Those who were perilously optimistic that the lockout might be lifted and free agency might start before summer break gets underway can finally join the rest of us in cynical labor hell.

As was widely expected — yet strangely drawn out — the Eight Circuit Court of Appeals in St. Louis granted the NFL’s motion for an extended stay on appeal of Judge Susan Nelson’s decision to forcibly lift the lockout, according to NFL Network’s Albert Breer.

That means that the work stoppage will continue until the court hears the appeal and renders a decision. The hearing is scheduled for June 3.

If the appeals court upholds Nelson’s original ruling, the league will be forced to launch the 2011 season. Players will have to be paid, while free agents will be free to sign and the trade market will be opened. As a result, the players will likely have acquired enough leverage to finally force the league to do another bad deal.

If the appeals court sides with the owners, the lockout will continue until the two sides can come to a new agreement on the terms of the 2011 season and a number of seasons to follow.

Suddenly, the leverage is sliding back to the league’s side. The decision to grant a stay from the Eighth Circuit – posted here — reveals that there’s a very real chance the court will rule in favor of the owners in June.

One notable snippet, courtesy Liz Mullen of the Sports Business Journal: ”We have serious doubts that the district court had jurisdiction to enjoin the League’s lockout.”

And another one, courtesy Adam Schefter of ESPN: “Our present view is that Judge Nelson’s interpretation is unlikely to prevail.”

But it was only a 2-1 decision, and it took more than two weeks. As they so often do, politics might play a large role. The two judges who sided with the owners were appointed by George W. Bush, a Republican. The one dissenting judge was appointed by Democrat Bill Clinton.

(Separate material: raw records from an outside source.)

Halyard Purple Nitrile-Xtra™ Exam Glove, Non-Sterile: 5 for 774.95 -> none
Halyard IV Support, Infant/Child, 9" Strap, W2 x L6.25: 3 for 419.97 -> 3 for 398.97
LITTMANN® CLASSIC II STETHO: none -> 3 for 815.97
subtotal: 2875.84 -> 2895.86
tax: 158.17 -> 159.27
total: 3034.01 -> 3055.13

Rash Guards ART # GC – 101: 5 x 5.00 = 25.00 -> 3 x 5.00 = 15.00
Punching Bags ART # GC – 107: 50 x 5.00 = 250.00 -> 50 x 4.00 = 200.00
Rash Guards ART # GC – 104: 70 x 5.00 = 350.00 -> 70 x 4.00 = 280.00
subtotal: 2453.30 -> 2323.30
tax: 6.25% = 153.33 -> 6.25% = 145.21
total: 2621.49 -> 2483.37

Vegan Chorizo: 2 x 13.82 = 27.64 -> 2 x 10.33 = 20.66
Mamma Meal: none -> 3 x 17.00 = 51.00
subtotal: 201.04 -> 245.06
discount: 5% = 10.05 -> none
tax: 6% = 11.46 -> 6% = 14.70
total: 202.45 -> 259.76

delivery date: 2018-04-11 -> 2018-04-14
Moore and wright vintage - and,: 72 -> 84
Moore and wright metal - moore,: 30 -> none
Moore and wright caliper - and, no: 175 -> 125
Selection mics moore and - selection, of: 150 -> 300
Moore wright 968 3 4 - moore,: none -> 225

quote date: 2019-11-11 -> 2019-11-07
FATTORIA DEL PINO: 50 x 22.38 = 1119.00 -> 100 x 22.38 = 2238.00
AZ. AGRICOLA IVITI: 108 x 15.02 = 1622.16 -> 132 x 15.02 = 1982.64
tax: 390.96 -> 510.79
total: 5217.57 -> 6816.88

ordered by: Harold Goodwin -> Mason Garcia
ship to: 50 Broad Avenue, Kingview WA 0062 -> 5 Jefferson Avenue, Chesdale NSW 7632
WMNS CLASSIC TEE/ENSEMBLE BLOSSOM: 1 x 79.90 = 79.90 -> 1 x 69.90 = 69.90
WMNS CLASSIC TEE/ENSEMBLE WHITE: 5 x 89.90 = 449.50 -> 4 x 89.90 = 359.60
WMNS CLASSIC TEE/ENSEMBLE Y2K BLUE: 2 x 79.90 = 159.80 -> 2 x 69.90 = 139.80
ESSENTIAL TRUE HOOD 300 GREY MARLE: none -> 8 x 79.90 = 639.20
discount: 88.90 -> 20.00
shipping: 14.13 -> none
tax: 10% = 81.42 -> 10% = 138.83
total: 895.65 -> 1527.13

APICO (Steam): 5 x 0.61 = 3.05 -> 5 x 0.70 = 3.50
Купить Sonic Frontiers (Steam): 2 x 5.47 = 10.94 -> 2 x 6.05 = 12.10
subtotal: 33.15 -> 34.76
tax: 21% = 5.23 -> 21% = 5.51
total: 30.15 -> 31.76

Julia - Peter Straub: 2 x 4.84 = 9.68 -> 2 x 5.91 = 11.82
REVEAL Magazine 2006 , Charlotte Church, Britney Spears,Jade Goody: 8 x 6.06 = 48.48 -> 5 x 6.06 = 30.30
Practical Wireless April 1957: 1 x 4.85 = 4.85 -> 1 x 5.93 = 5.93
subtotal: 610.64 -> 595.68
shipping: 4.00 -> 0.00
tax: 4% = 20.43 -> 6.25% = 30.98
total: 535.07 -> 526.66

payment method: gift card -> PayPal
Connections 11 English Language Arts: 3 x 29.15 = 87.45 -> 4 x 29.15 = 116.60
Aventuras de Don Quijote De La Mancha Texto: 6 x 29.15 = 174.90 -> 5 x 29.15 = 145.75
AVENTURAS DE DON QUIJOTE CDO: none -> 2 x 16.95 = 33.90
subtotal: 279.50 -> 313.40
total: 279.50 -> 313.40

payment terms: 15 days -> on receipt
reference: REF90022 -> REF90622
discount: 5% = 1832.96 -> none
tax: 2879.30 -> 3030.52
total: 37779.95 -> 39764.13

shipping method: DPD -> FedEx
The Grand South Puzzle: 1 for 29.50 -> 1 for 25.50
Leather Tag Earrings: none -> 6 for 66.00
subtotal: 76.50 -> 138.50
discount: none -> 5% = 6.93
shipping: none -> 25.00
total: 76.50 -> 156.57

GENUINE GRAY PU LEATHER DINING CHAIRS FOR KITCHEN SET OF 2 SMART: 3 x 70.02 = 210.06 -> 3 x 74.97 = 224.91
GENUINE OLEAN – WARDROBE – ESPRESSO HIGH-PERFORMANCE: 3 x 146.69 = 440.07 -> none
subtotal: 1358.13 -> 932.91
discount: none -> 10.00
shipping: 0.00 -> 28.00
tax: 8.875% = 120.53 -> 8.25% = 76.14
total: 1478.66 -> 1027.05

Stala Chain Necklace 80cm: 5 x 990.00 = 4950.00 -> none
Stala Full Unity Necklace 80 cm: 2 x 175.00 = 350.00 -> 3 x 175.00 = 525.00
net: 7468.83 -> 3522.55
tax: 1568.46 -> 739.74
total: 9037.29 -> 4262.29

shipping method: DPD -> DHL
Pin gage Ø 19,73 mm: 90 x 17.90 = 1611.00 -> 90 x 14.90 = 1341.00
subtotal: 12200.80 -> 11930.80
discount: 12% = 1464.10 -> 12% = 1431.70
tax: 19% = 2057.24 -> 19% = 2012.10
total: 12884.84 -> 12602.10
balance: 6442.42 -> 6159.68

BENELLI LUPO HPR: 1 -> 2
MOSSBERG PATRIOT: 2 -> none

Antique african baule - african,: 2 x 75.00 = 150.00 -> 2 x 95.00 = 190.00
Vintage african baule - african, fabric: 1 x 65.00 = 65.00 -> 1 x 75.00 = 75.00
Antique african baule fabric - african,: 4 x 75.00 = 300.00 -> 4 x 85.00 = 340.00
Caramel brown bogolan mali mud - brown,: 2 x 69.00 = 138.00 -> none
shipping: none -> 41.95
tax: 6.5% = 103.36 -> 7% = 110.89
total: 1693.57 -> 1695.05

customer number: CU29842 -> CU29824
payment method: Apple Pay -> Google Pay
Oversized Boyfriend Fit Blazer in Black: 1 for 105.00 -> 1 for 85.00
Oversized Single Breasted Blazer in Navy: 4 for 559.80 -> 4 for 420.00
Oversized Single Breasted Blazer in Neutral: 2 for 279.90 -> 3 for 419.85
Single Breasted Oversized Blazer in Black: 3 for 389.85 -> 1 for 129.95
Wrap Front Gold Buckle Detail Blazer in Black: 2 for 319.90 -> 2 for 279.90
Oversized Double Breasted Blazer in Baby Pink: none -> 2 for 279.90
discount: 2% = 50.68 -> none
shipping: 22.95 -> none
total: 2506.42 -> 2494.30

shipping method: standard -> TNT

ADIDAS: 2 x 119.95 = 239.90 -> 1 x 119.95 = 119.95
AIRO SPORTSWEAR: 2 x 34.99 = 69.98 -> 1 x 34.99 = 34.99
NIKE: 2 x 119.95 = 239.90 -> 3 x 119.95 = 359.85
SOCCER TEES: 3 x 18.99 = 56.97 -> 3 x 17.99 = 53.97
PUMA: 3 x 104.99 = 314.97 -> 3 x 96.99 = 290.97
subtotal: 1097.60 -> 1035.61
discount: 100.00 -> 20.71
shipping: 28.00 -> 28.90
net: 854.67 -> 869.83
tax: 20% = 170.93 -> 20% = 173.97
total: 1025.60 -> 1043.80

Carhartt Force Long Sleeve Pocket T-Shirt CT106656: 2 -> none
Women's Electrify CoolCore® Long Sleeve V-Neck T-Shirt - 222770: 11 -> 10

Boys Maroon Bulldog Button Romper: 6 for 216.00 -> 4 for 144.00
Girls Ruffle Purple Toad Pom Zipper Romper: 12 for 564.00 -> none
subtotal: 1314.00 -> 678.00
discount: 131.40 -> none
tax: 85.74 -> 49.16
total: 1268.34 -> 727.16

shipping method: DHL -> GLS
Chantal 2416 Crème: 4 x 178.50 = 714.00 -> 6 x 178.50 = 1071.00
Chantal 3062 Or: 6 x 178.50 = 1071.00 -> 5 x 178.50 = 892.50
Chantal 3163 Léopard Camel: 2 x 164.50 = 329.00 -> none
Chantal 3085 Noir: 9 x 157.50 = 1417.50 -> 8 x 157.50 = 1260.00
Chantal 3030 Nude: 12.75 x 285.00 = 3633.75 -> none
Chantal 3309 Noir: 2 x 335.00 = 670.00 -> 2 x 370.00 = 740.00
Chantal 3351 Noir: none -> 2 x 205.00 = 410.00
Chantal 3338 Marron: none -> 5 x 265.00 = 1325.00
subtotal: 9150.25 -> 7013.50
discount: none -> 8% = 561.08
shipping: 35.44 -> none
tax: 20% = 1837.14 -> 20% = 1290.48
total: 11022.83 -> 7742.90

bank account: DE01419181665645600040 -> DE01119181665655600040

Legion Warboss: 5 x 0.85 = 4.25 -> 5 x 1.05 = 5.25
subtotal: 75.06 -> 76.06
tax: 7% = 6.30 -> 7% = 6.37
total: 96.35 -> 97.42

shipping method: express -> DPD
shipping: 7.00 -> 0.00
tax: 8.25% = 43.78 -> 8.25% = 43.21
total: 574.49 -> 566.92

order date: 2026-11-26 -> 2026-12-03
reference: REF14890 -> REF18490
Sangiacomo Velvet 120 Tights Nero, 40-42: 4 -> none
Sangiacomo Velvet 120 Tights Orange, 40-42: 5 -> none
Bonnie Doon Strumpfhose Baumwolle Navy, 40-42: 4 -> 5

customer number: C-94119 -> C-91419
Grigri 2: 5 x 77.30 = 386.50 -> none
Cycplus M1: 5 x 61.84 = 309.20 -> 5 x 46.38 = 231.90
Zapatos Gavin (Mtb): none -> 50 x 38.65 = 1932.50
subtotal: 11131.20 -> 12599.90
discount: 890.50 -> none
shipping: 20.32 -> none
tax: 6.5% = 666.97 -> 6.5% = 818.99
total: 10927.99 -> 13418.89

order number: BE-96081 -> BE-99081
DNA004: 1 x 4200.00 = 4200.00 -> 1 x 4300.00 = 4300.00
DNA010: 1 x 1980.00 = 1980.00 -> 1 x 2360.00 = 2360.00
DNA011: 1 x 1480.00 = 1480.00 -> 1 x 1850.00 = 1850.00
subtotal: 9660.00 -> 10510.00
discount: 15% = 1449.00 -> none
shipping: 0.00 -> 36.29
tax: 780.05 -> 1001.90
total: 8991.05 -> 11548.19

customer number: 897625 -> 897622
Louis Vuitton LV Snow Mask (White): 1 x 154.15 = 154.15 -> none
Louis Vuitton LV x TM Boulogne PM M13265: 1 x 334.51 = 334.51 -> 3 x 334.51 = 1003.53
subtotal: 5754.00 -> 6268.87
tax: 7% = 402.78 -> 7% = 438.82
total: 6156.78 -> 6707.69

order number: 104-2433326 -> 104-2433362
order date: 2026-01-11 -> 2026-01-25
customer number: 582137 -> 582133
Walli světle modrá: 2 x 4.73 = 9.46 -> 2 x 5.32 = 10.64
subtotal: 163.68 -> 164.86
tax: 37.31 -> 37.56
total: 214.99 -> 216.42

Considering that 13 of the 16 judges in the Eighth Circuit were appointed by Republicans, the players likely feel pretty defeated right about now.

“The NFL’s request for a stay of the lockout that was granted today means no football,” said the organization formerly known as the NFLPA in a press release. “The players are in mediation and are working to try to save the 2011 season. The court will hear the full appeal on June 3.”

This all falls on a day in which legitimate — and surprising — progress was reportedly made in mediation. ESPN’s Sal Paolantonio reported this evening that a breakout has occurred in negotiations, with the owners drawing up on new proposal upon the request of U.S. Magistrate Judge Arthur Boylan.

But that news broke prior to the announcement from the Eighth Circuit. Here’s hoping that their newfound leverage will work to further push the league to get something done, instead of encouraging them to await the appeals court’s decision and gain even more leverage in an attempt to force the players to cry uncle.